Last week, the San Jose Mercury News offered two articles by Mike Swift that are must-reads for anyone concerned with diversity in technical occupations. The title of the first, “Blacks, Latinos and women lose ground at Silicon Valley tech companies,” makes the importance of that piece clear. The newspaper analyzed combined work forces of ten regional companies, including Intel, Hewlett-Packard and eBay, and found that already small numbers of black and Hispanic workers in those firms declined from 1999 to 2005. Swift analyzes this data, provided through the U.S. Department of Labor, in a rare and commendable inquiry into the social dimensions of high-tech industries–usually so venerated as a source of the nation’s economic health and international competitiveness that we dare not “quibble” about their involvement with diversity.

But it is the second article, posted the next day, that I want to hone in on.
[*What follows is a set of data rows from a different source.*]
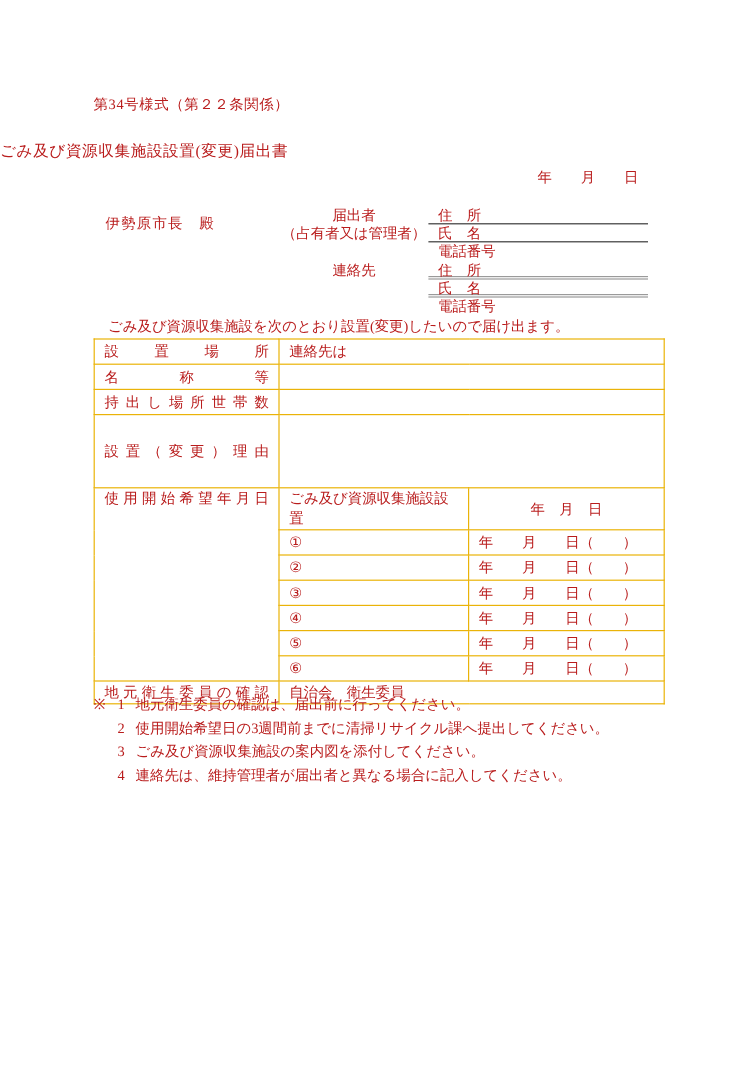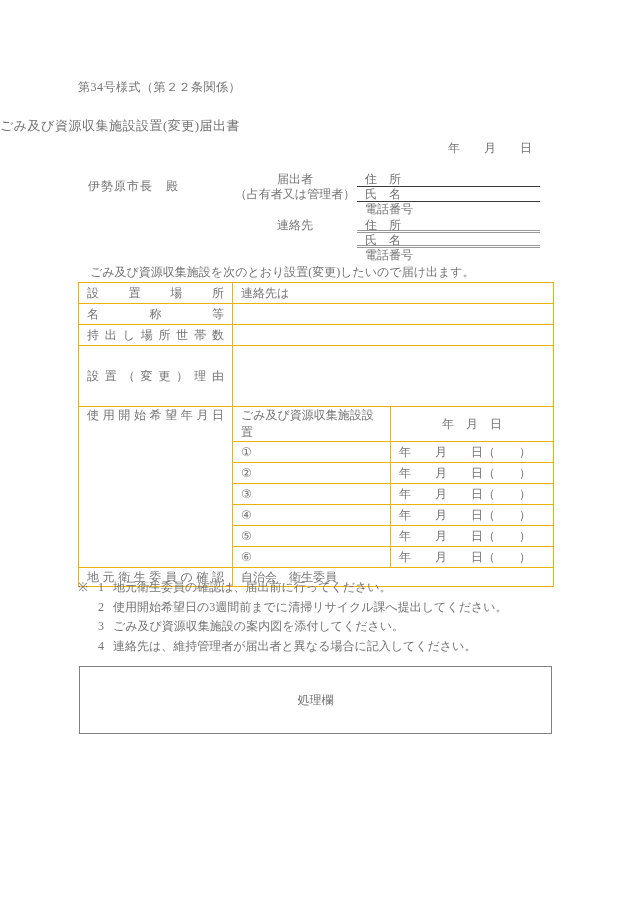--- a/index.html
+++ b/index.html
@@ -5,7 +5,7 @@
   html,body{margin:0;padding:0;background:#ffffff;}
   .page{
     position:relative;width:630px;height:903px;background:#ffffff;overflow:hidden;
-    font-family:"Liberation Serif","DejaVu Serif",serif;color:#737373;font-size:12px;
+    font-family:"Liberation Serif","DejaVu Serif",serif;color:#b91c1c;font-size:12px;
   }
   .form-no{position:absolute;left:78px;top:79px;letter-spacing:0.5px;}
   .title{position:absolute;left:0;top:117px;width:630px;text-align:left;font-size:13px;letter-spacing:0.5px;}

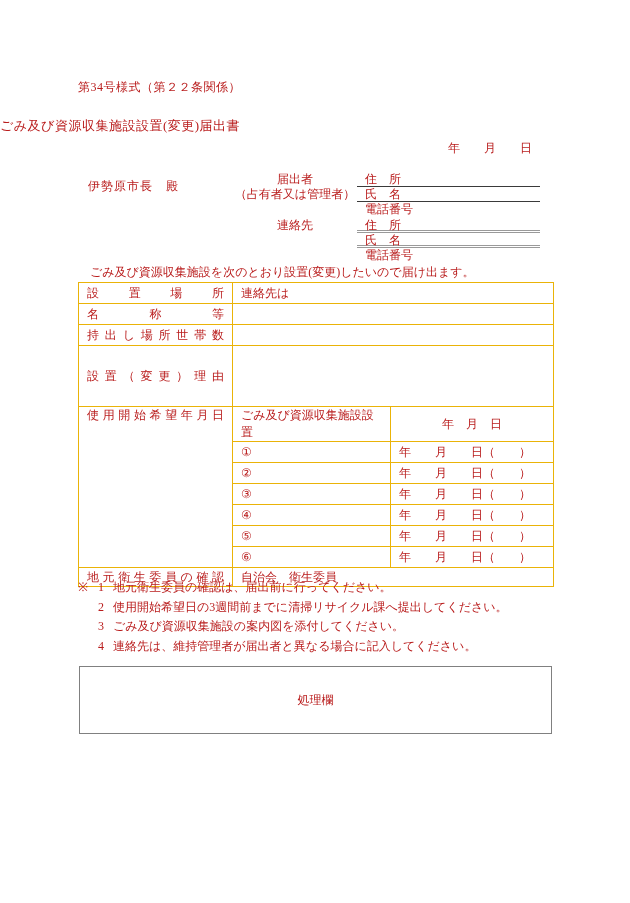--- a/index.html
+++ b/index.html
@@ -151,9 +151,6 @@
     </div>
   </div>
 
-  <div class="processing-box">
-    <span>処理欄</span>
-  </div>
 
 </div>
That piece, “Five Silicon Valley companies fought release of employment data, and won,”  tells us something new and worrisome about why minority involvement in high tech enterprise may have dropped. Swift recounts how five other firms, including Apple, Google, and Yahoo, declined to have the Labor Department provide the Mercury News with information about their workforces’ race and gender representation. The newspaper’s 18-month pursuit of the data through the Freedom of Information Act resulted in federal regulators confirming the companies’ claim that such revelations would cause them “commercial harm.” Let’s think about the implications of both the claim and official support for it.

Maybe these companies, which together employ tens of thousands of people,  are trying to hide poor performance in this area, a failure to engage or retain a diverse workforce.  Maybe not; We don’t know. But we do know that their argument against releasing the data itself bodes ill. For one thing, the idea that public disclosure of the number of female managers or Hispanic engineers working in a company could provide competitors with  information about a firm’s operations or productivity is positively creepy. Is the presumption that employees’ genders or ethnicities enhance their performances, or diminish their contributions? Or does that depend on the gender or ethnicity in question?  Either way, highly problematic…After all, how can information about workers’ race, ethnic heritage, gender, age, or sexuality be linked to productivity or business strategy in any way that is not discriminatory? It is hard to see how those characteristics could have anything to do with employees’  work or the conduct of business, high-tech or otherwise.

Second, what exactly is the Labor Department, which accepted the arguments of lawyers from the five firms against releasing their workforce data, up to? They seem to be placing corporate privacy above the goal of diversity.  Haven’t we long accepted that  proportionate representation of women and minorities across the labor pool is a collective national good that transcends the profit schemes and business priorities of free enterprise? Apparently not.

Swift is clear that the five companies are not easily critiqued: He reports that Google recently donated millions to groups like the National Society of Black Engineers. But the secrecy here and the rationale offered for it are deeply disturbing. If this is what inclusive management ideologies look like in 21st century high-tech enterprise,  we need to worry. And keep Mike Swift on the case.